_Instructions to follow_.
Below are the records; copy each line in them that holds the word "none".

***** Data provided

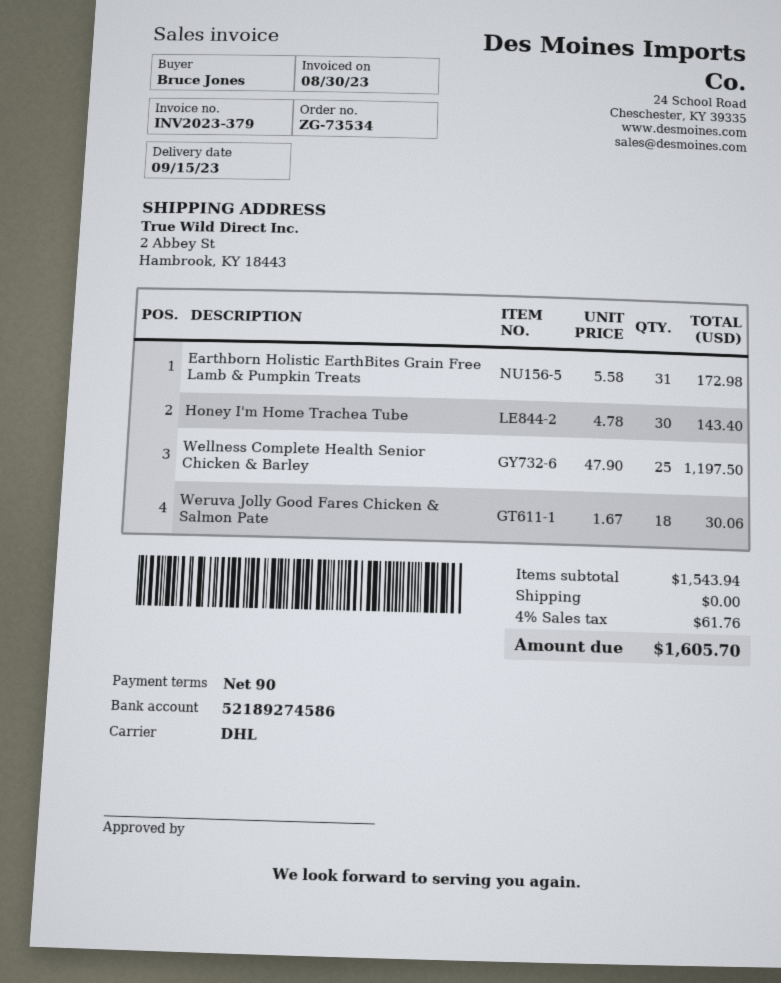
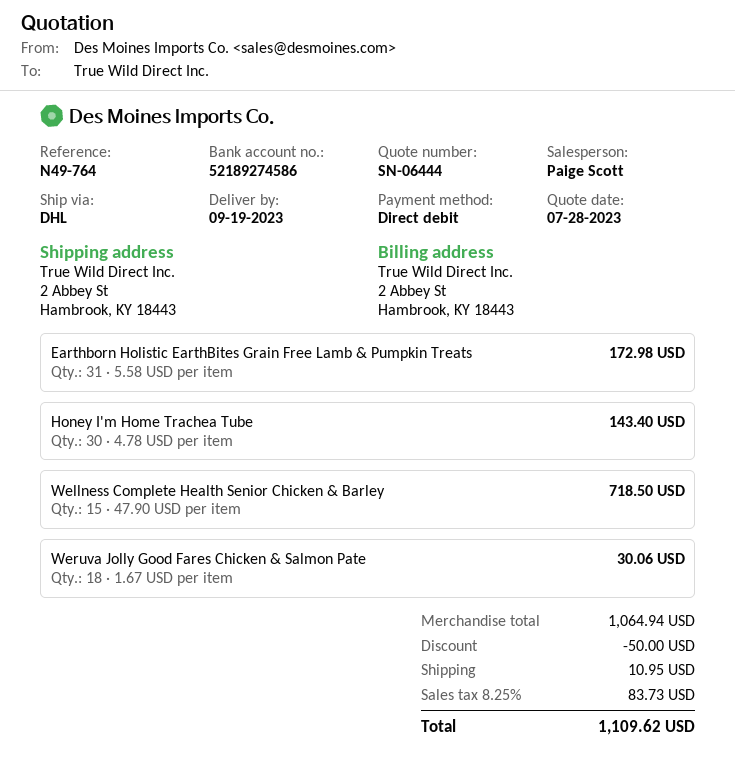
delivery date: 2023-09-15 -> 2023-09-19
Wellness Complete Health Senior Chicken & Barley: 25 x 47.90 = 1197.50 -> 15 x 47.90 = 718.50
subtotal: 1543.94 -> 1064.94
discount: none -> 50.00
shipping: 0.00 -> 10.95
tax: 4% = 61.76 -> 8.25% = 83.73
total: 1605.70 -> 1109.62

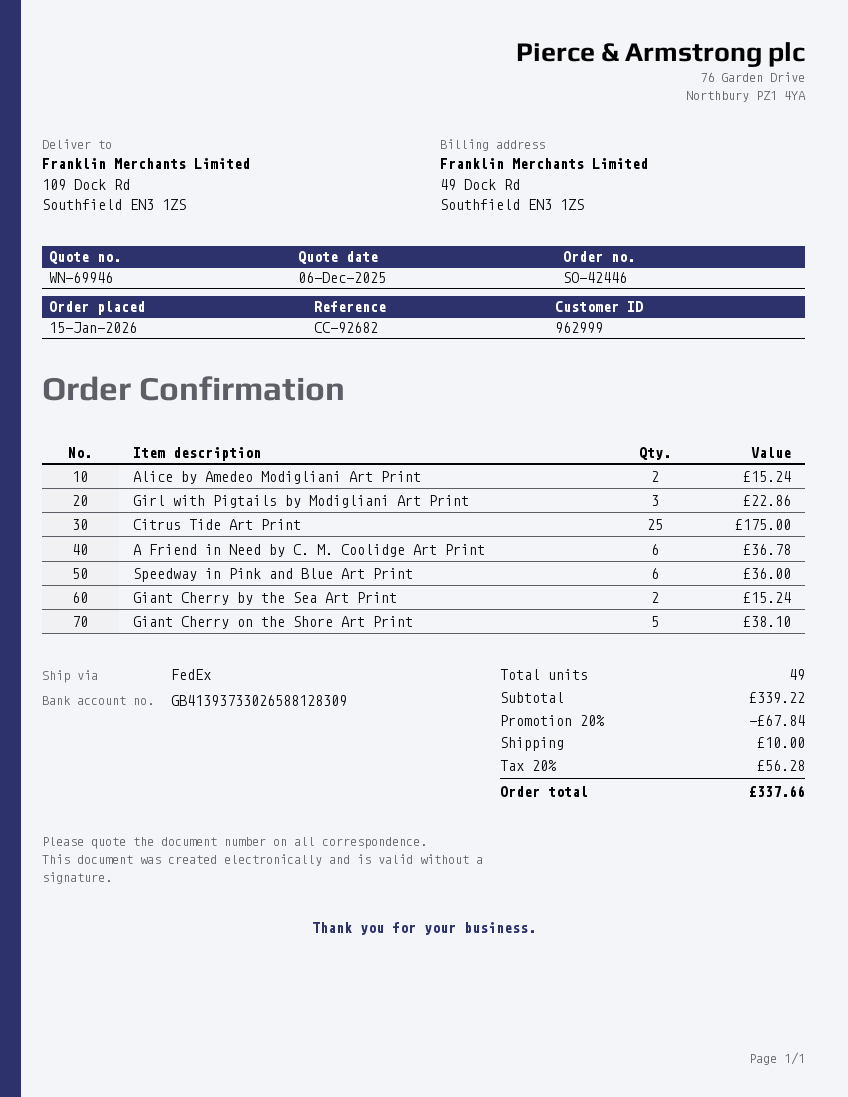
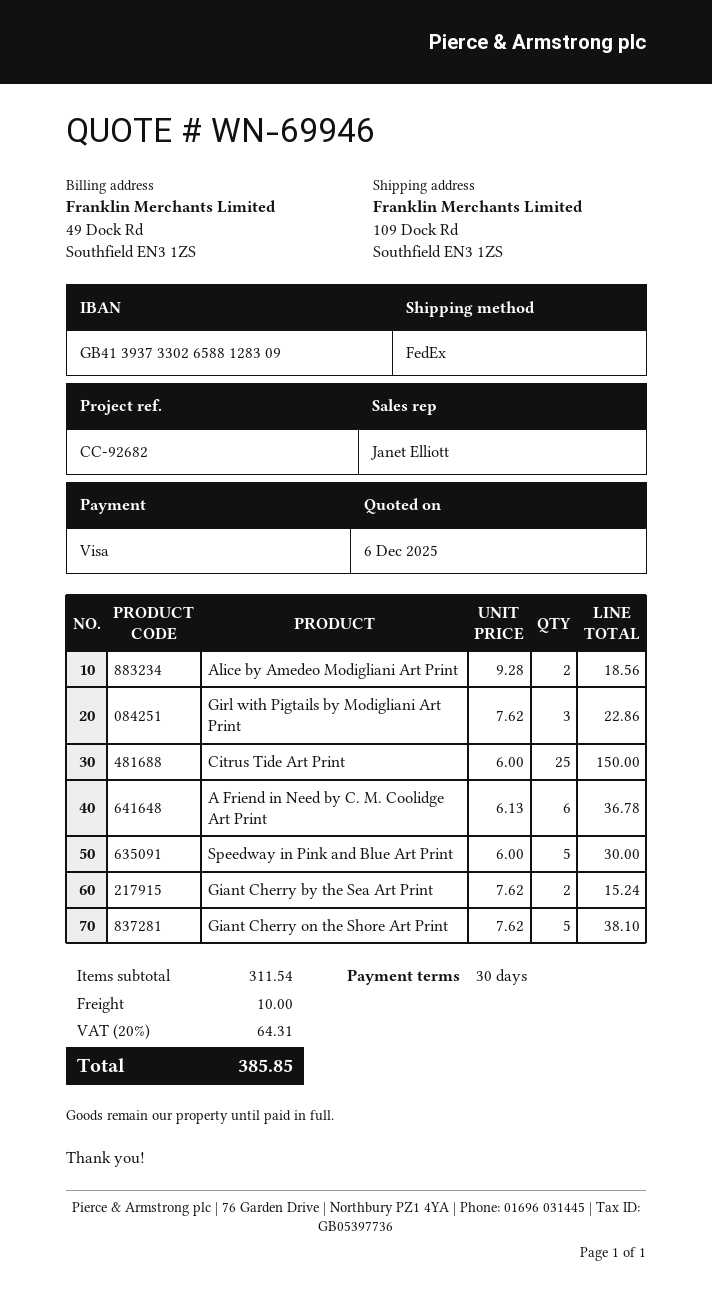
Alice by Amedeo Modigliani Art Print: 2 for 15.24 -> 2 for 18.56
Citrus Tide Art Print: 25 for 175.00 -> 25 for 150.00
Speedway in Pink and Blue Art Print: 6 for 36.00 -> 5 for 30.00
subtotal: 339.22 -> 311.54
discount: 20% = 67.84 -> none
tax: 20% = 56.28 -> 20% = 64.31
total: 337.66 -> 385.85

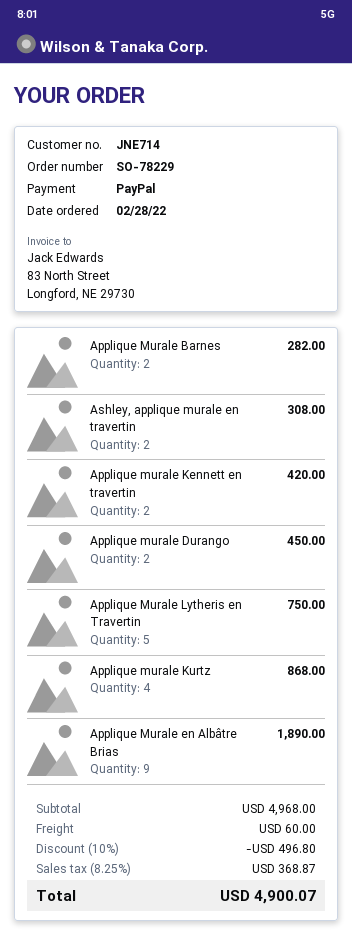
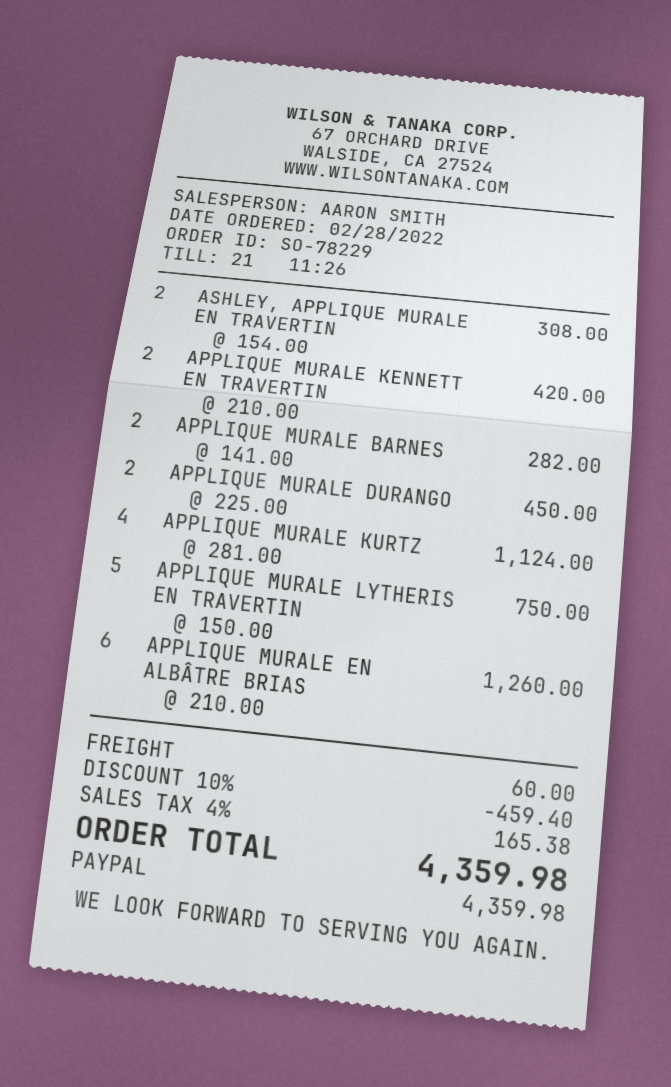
Applique murale Kurtz: 4 for 868.00 -> 4 for 1124.00
Applique Murale en Albâtre Brias: 9 for 1890.00 -> 6 for 1260.00
discount: 10% = 496.80 -> 10% = 459.40
tax: 8.25% = 368.87 -> 4% = 165.38
total: 4900.07 -> 4359.98

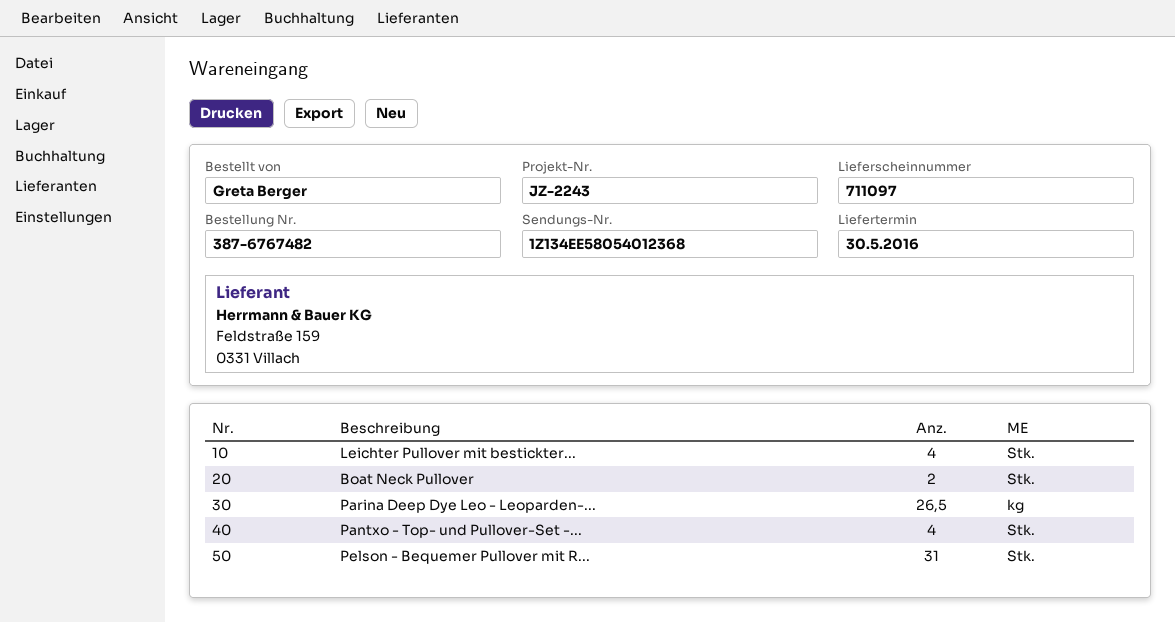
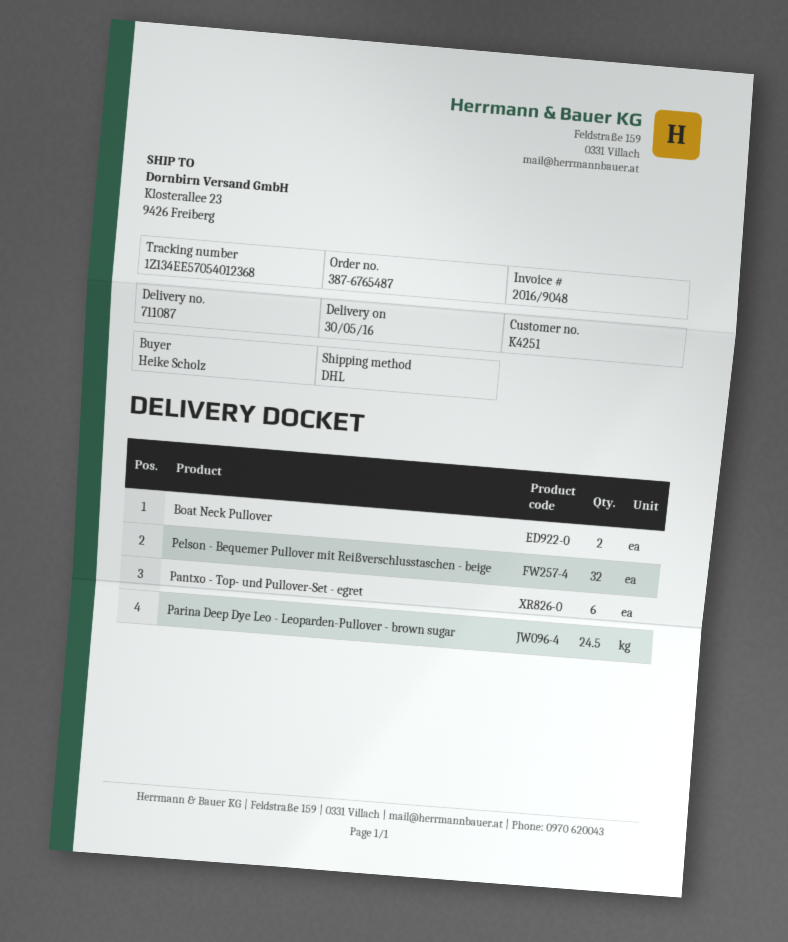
order number: 387-6767482 -> 387-6765487
delivery note number: 711097 -> 711087
ordered by: Greta Berger -> Heike Scholz
tracking number: 1Z134EE58054012368 -> 1Z134EE57054012368
Leichter Pullover mit bestickter...: 4 -> none
Parina Deep Dye Leo - Leoparden-...: 26.5 -> 24.5
Pantxo - Top- und Pullover-Set -...: 4 -> 6
Pelson - Bequemer Pullover mit R...: 31 -> 32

**********

_Written response_.
discount: none -> 50.00
discount: 20% = 67.84 -> none
Leichter Pullover mit bestickter...: 4 -> none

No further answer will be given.